Rationale: Confronting the client with the consequences of substance abuse helps to break through denial. Making threats (option A) isn’t an effective way to promote self-disclosure or establish a rapport with the client. Although the nurse should encourage the client to discuss feelings, the discussing should focus on how the client felt before, not during, an episode of substance abuse (option C). Encouraging elaboration about his experience while getting high may reinforce the abusive behavior. The client undoubtedly is aware that drug use is illegal; a reminder to this effect (option D) is unlikely to alter behavior.
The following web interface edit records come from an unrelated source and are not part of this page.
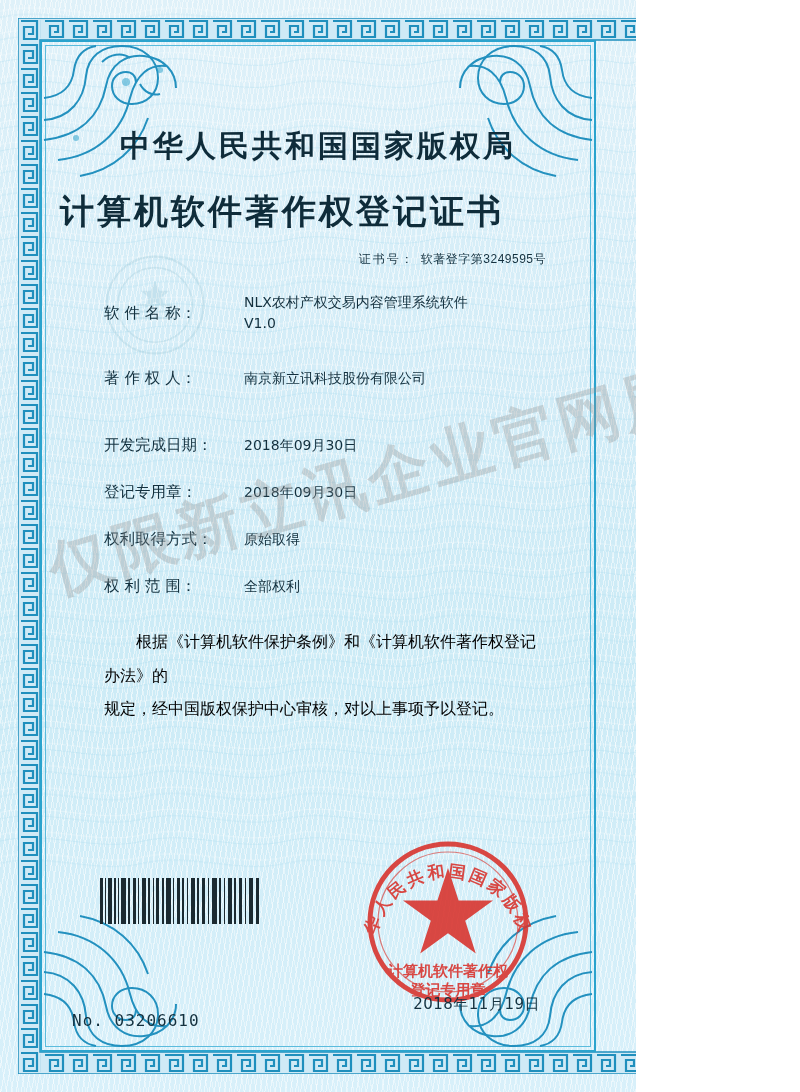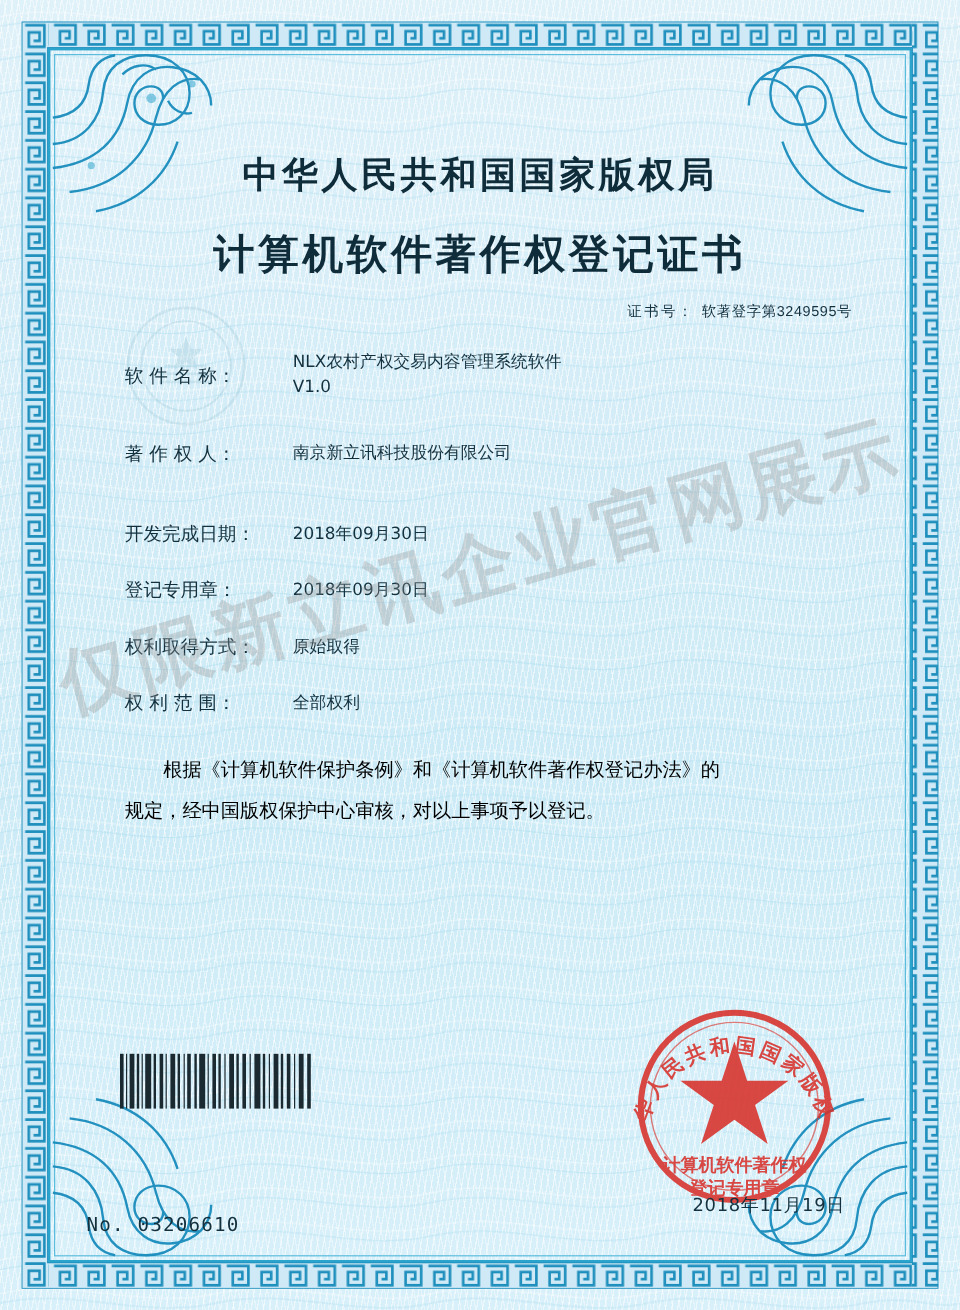--- a/index.html
+++ b/index.html
@@ -5,21 +5,21 @@
   html, body {
     margin: 0;
     padding: 0;
     background: #ffffff;
   }
   body {
     font-family: "Liberation Sans", sans-serif;
   }
   .page {
     position: relative;
-    width: 800px;
+    width: 636px;
     height: 1092px;
     overflow: hidden;
     background: #e8f6fb;
   }
   
   .bg-base {
     position: absolute;
     inset: 0;
     background:
       repeating-linear-gradient(100deg, rgba(255,255,255,0.55) 0px, rgba(255,255,255,0.55) 1px, rgba(167,219,236,0.0) 1px, rgba(167,219,236,0.0) 5px),
@@ -69,21 +69,20 @@
   .title-main {
     text-align: center;
     font-family: "DejaVu Serif", "Liberation Serif", serif;
     font-size: 30px;
     font-weight: bold;
     color: #0f2c3a;
     letter-spacing: 3px;
     margin-top: 66px;
   }
   .title-sub {
-    text-align: center;
     font-family: "DejaVu Serif", "Liberation Serif", serif;
     font-size: 34px;
     font-weight: bold;
     color: #0f2c3a;
     letter-spacing: 3px;
     margin-top: 22px;
   }
   .cert-no-row {
     text-align: right;
     font-size: 12px;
  1. Answer: C. Identify anxiety-causing situations

Rationale: Bulimic behavior is generally a maladaptive coping response to stress and underlying issues. The client must identify anxiety-causing situation as that stimulate the bulimic behavior and then learn new ways of coping with the anxiety. Controlling shopping for large amounts of food isn’t a goal early in treatment. Managing eating impulses and replacing them with adaptive coping mechanisms can be integrated into the plan of care after initially addressing stress and underlying issues. Eating three meals per day isn’t a realistic goal early in treatment.

  1. Answer: C. “I just can’t seem to get down to the weight I want to be. I’m so fat compared to other girls.”
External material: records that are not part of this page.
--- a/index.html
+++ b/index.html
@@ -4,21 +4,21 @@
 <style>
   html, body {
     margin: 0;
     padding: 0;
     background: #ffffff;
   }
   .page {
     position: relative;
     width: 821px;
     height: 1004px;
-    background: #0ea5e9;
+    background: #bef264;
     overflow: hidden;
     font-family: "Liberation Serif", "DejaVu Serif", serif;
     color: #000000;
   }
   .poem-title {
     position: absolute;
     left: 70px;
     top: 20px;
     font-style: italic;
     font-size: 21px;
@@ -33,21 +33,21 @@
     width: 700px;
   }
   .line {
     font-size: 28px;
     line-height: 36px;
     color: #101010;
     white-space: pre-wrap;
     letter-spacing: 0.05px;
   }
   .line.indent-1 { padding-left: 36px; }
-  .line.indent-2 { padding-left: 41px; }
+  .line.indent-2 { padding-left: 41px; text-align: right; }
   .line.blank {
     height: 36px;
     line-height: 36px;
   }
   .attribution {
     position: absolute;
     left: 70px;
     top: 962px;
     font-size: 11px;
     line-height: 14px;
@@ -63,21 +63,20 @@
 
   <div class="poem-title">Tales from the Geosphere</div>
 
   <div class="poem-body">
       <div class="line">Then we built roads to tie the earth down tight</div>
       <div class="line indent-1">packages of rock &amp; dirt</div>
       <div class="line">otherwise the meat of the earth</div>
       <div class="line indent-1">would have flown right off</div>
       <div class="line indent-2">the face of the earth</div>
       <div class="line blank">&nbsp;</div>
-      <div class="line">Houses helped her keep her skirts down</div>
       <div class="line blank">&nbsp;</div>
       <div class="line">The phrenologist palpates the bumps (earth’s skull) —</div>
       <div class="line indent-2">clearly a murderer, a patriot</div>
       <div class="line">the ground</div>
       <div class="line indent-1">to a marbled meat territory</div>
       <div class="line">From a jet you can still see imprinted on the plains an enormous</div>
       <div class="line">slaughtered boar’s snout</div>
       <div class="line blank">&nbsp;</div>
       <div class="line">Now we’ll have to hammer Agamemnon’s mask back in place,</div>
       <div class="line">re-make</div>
Rationale: Low self-esteem is the highest risk factor for anorexia nervosa. Constant dieting to get down to a “desirable weight” is characteristic of the disorder. Feeling inadequate when compared to peers indicates poor self-esteem. Most clients with anorexia nervosa don’t like the way they look, and their self-perception may be distorted. A girl with cachexia may perceive herself to be other weight when she looks in the mirror. Proffering fast food over health food is common in this age-group. Because of the absence of body fat necessary for proper hormone production, amenorrhea is common in this client with anorexia nervosa.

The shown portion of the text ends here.